No....I'm not talking about withholding taxes here, but more in the vein of withholding thoughts and feelings towards something or someone. Webster, by now you realize, has become a most important colleague of mine, states simply the meaning of withholding. To hold back; keep back ;or restrain. Now when you read that, it implies that it's something that you yourself are in control of.......simply keeping something for yourself, and not allowing someone else access to that something. And again for my particular purposes here, I'm going to remain in that vein of feelings.
Now it's not as important here as to what sort of feelings you're withholding from someone, but why you've chosen to withhold them. There could be many reasons, such as fear, anger, resentment, bitterness, or my own personal favorite reason........punishment. Yes indeedy....punishment. Something we can't imagine we could inflict on anyone besides a gentle prodding of a child to do right, and we'll leave capital punishment up to the courts. Let's stick with recognizing how sometimes we withhold feelings from those that we are closest to, because we believe we have been wronged by that person in some way.
In this sense, the withholding stems from unresolved feelings that have not been expressed......and we've simply chosen to hang onto them thinking that the person we're withholding from, will be punished in someway.

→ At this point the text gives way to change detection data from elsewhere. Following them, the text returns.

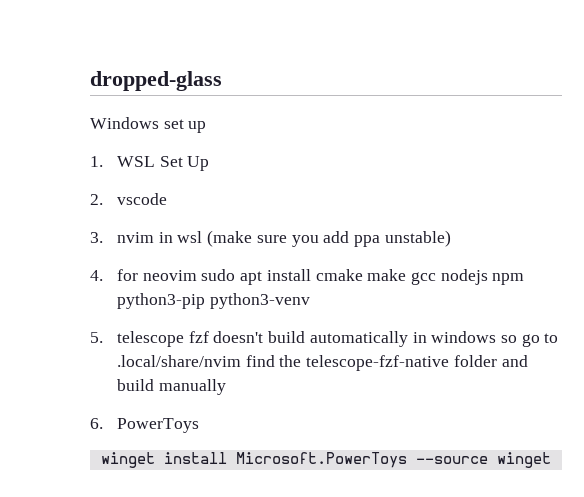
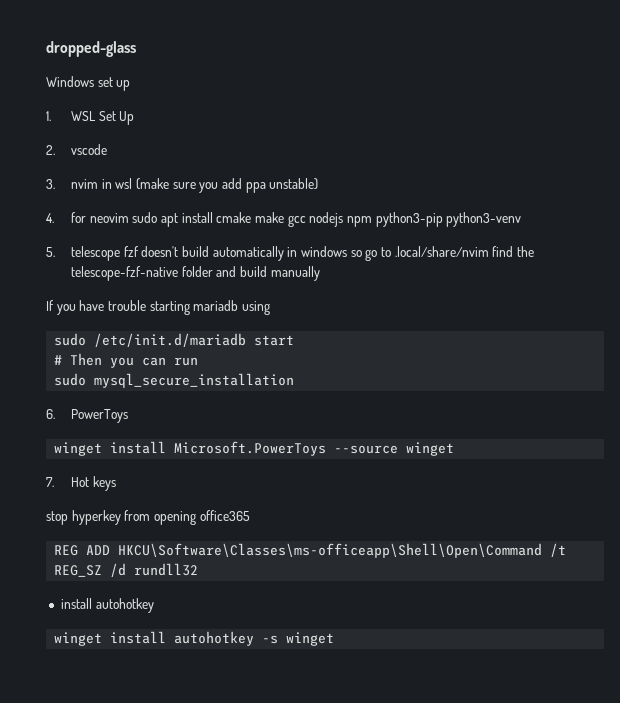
+ If you have trouble starting mariadb using
+ sudo /etc/init.d/mariadb start
+ # Then you can run
+ sudo mysql_secure_installation
+ 7. Hot keys
+ stop hyperkey from opening office365
+ REG ADD HKCU\Software\Classes\ms-officeapp\Shell\Open\Command /t REG_SZ /d rundll32
+ install autohotkey
+ winget install autohotkey -s winget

We're hoping or thinking that they won't notice, or realize we are punishing them......but after a while, they will discover your game. And I'm not talking about bad people here, but most often the ones who we see as well intended, and would never think badly or inflict any sort of pain onto someone else. Well, I hate to be the one to tell you this.......but that is usually the case. However, there is a flipside to this, that may help you understand instead of being appalled.
Keep in mind that most often, the person who is withholding, is not aware of this. I know, you're asking yourself how absurd is that? But just stick with me here, and we'll try to find some clarity. The case most often, is the person who is withholding, is not aware that's what they're doing, because the hurt inside is so deep and imbedded. If you choose not to deal with those feelings that pop up and eat at your gut, they will manifest themselves in some other way. It's almost a safety valve for your heart. You've set it up in hopes that it will protect you from being hurt, sad, devastated...etc. And if something flips that valve, the damn will break, and you will never recover from the hurt and pain of what was experienced. Make sense?
All pretty deep stuff when you think about it, but ultimately it causes or inflicts pain on those you love the most. Your craftiness usually ends up not only hurting those around you.......but most significantly hurting yourself. It keeps you from fully experiencing life, love, and how God intended us to be on this earth. Remember now, it was never promised that we were put here to be perfect, or that we would never suffer pain, no matter the form. We were put here to love and be loved, period. Not to seek or demand perfection in others, but to love them for who they are.....because honestly, they are a part of us. They were put here for the same reasons you were, and are entitled to experience those good things that were promised.
You cannot fully and completely love someone if you are either choosing to withhold, or are just now realizing that's what you're doing. It's so easy to walk around this life pointing the finger, judging others for things that most often you are guilty of yourself. Or judging for something they may have done or said, that they aren't even aware of.........again.......none of us are perfect.
With all this being said, please take time to check your gut and see if there is something deep that you need to let out. If you don't express it, how will anyone know, for we weren't given the gift to read minds. Ask yourself this question. What would it feel like if someone you loved was withholding something from you? It would not feel like love right? It would feel like punishment. That someone you love is punishing you for something, and you don't even know what it is. How cruel is that.....and more importantly, what can be gained? For if you think that withholding or punishing someone will protect your heart.........think again.
So you can withhold, punish, whatever you want to call it, but most often you're the one that will end up suffering, because you have chosen to focus on your hurt, instead of what God intended .......peace, love, joy, contentment, and compassion for those around us. I would rather my heart be broken and allowed to heal, instead of pretending it had never been broken at all.